Temple, a two meter long intricate numbered map of the human cardiovascular system cut precisely out of heavy awning canvas evokes early medical diagrams and the words in the Bible “Do you not know that your body is a temple of the Holy Spirit”, while Beautiful Monster is an amazing intricate parade of vinyl farm animals – cows, goats, sheep and horses, with riveted moveable heads and limbs. It is like a marvellous star-map as well as a sombre reflection on human intervention in nature. About Beautiful Monster Kreiner has written: “I just wanted to say something that talks about the awful biggest cloud of bother weighing down on all our heads. Ugly is the new beautiful. And you know if you’re going to have a monster it may as well be pretty.”
The papercut faces of Demon Cloud were a response to the Fukushima nuclear reactor disaster in Japan but also evoke the nastiness of the dystopian film Clockwork Orange. Kreiner’s prize-winning work 17 Jewels involves multiple boxers (pugilists) cut out of cardboard food boxes. It is about “the archetypal struggle for existence and the rule of time”. The box-boxers are light and disposable yet battle daily life with persistence.
Each cut-out artwork by Kreiner can be displayed in a different way each time it is exhibited. And they are always shown alongside the material they are cut out of – the leftover, the offcut or ‘waste’. Thus the substance on either side of the cut line, both positive and negative, is shown. This aspect of ambivalence, inside/outside, pretty/ugly, is a great strength of Kreiner’s work.
The artist is also very interested in language; he creates words and extends ideas like povdom (the kingdom of poverty which includes poverty in ideas and humanity as well on a material plane) or finds strange words like crunki (a hybrid of the words crazy and drunk from hip hop) or uses the creative errors made by mishearing or misreading language (common sense/common scents). The banner of Povdom is designed to look like an oversized embroidery sampler for giant children. Woven from bright plastic sheeting, it contains playful images and “partly illegible and vaguely inarticulate slogans” involving real anger about poverty that belie its cheerful surface.

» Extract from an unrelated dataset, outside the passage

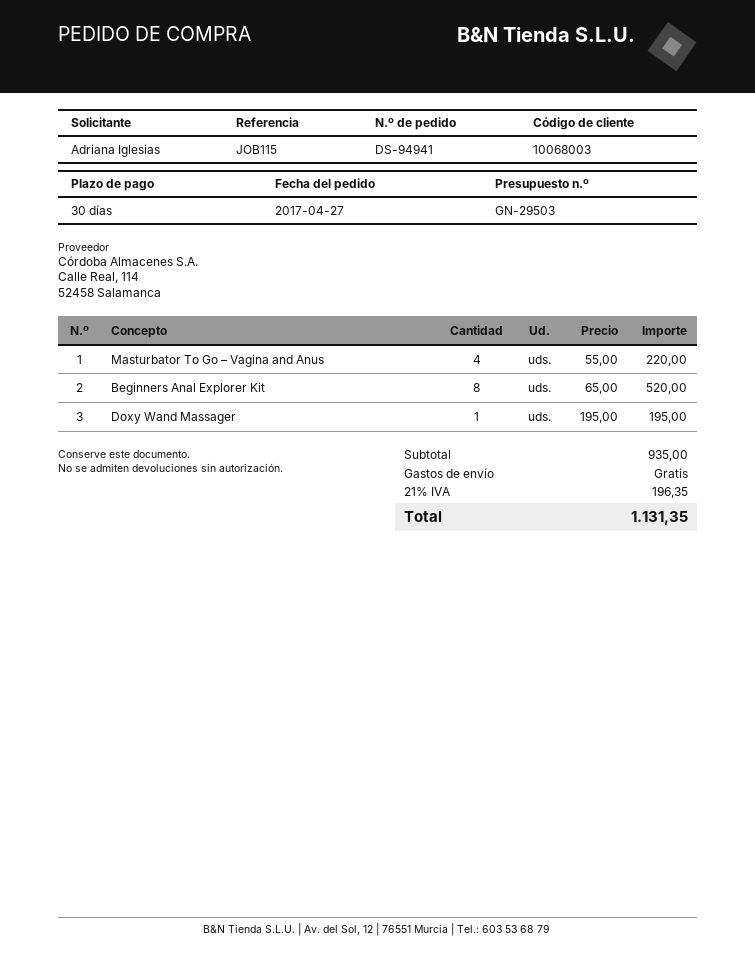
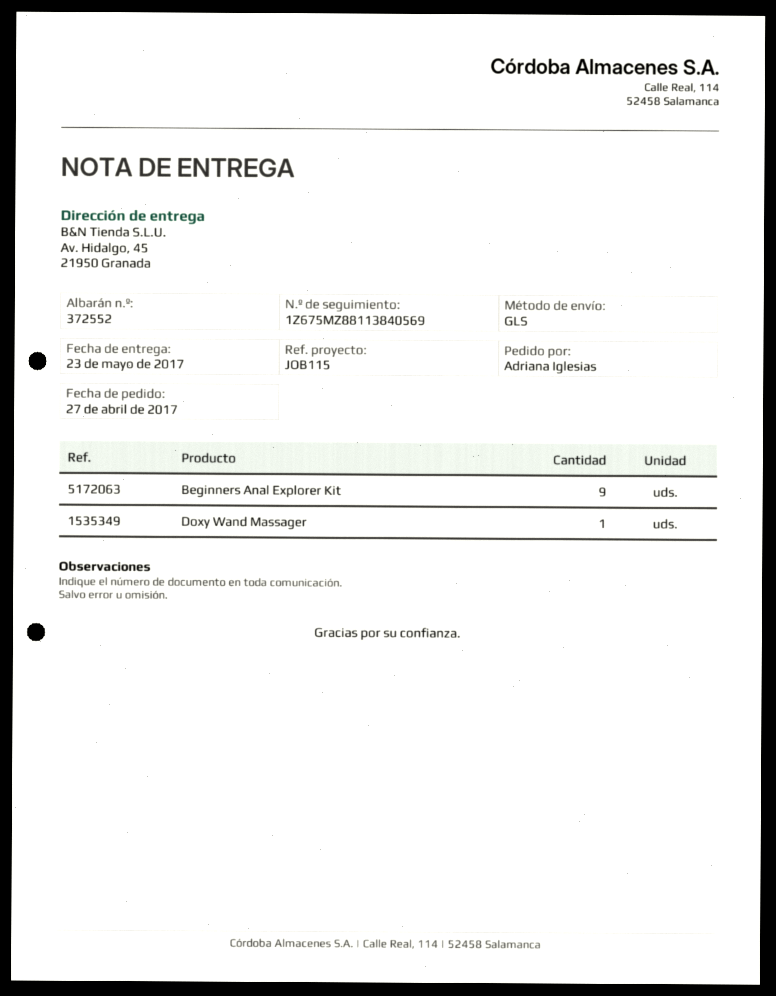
Masturbator To Go – Vagina and Anus: 4 -> none
Beginners Anal Explorer Kit: 8 -> 9

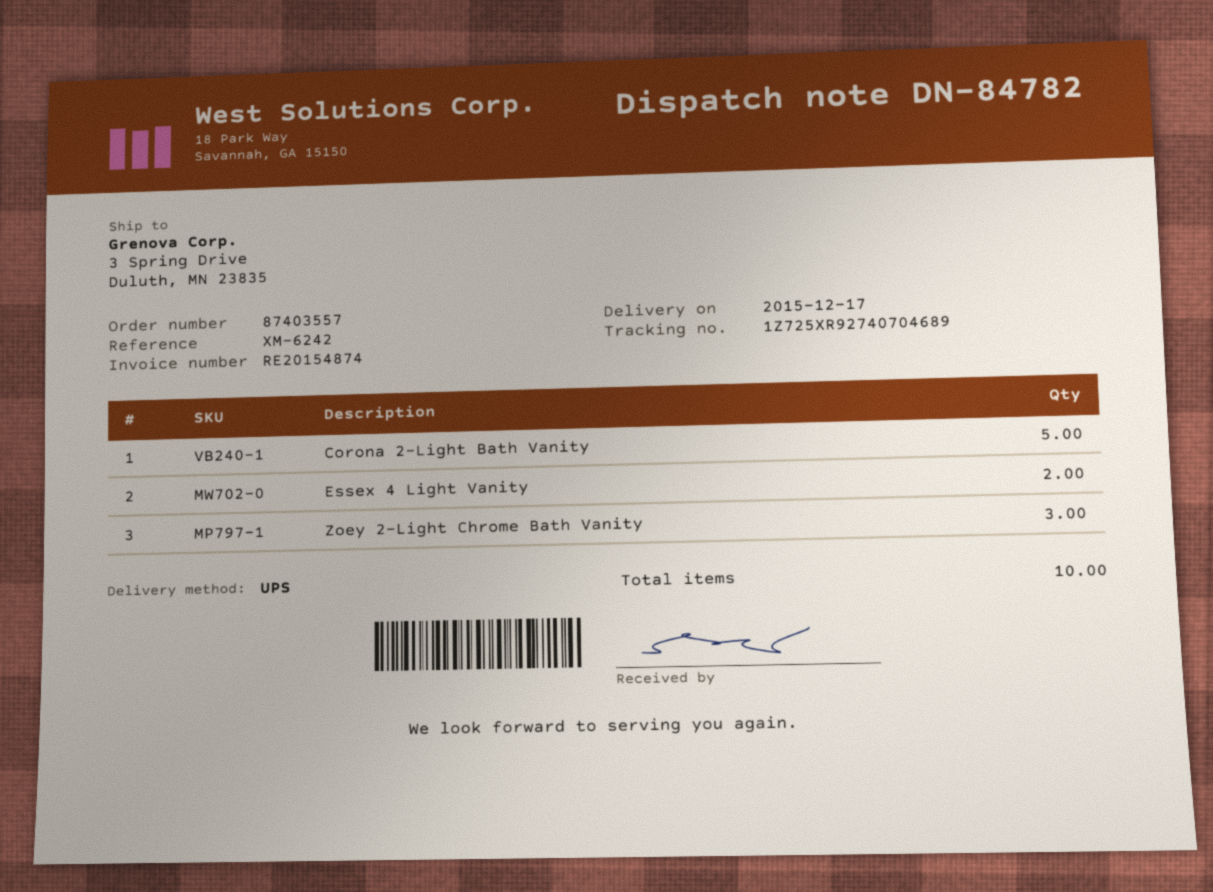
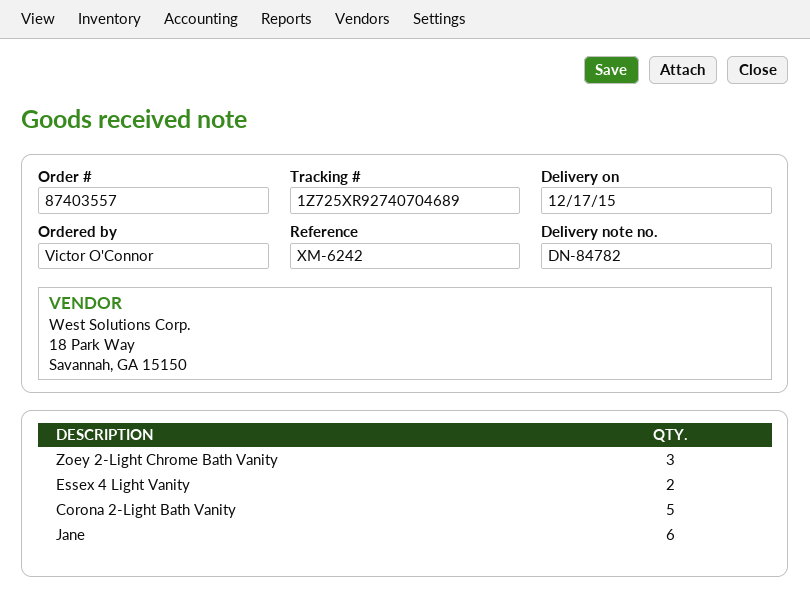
Jane: none -> 6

Hans Kreiner is determinedly based in Adelaide where he was born and is attached to it as his home city. Each day that he works inside what he says feels like the separate bubble of the world of disability, mental illness and the hospital, he travels to ‘another country’, a parallel world where his abilities with art fruitfully encourage and inspire, and his encounters with alternate universes feed depth and intensity into his own artwork.
Kreiner’s life is both hard and hard-working. As I write he is working on a substantial commission and the University of Adelaide has just bought the artwork Huey, a series of one hundred and twenty-eight hand-coloured cut-out lithographs of budgies mounted on the wall with plastic strips. They bounce cheerfully as you walk by. Huey was a blue and white budgie owned by Kreiner. The artist says that the work is about joy and “the enthusiastic chatter, lively comic spirit and beautiful hues” of budgies but also the selective breeding that has developed multiple artificial colour combinations for these pets. Huey is a “metaphor for all the individual viewpoints and overlapping relationships that contribute to diversity in society”. The work looks light and airborne but it is full of weight and depth.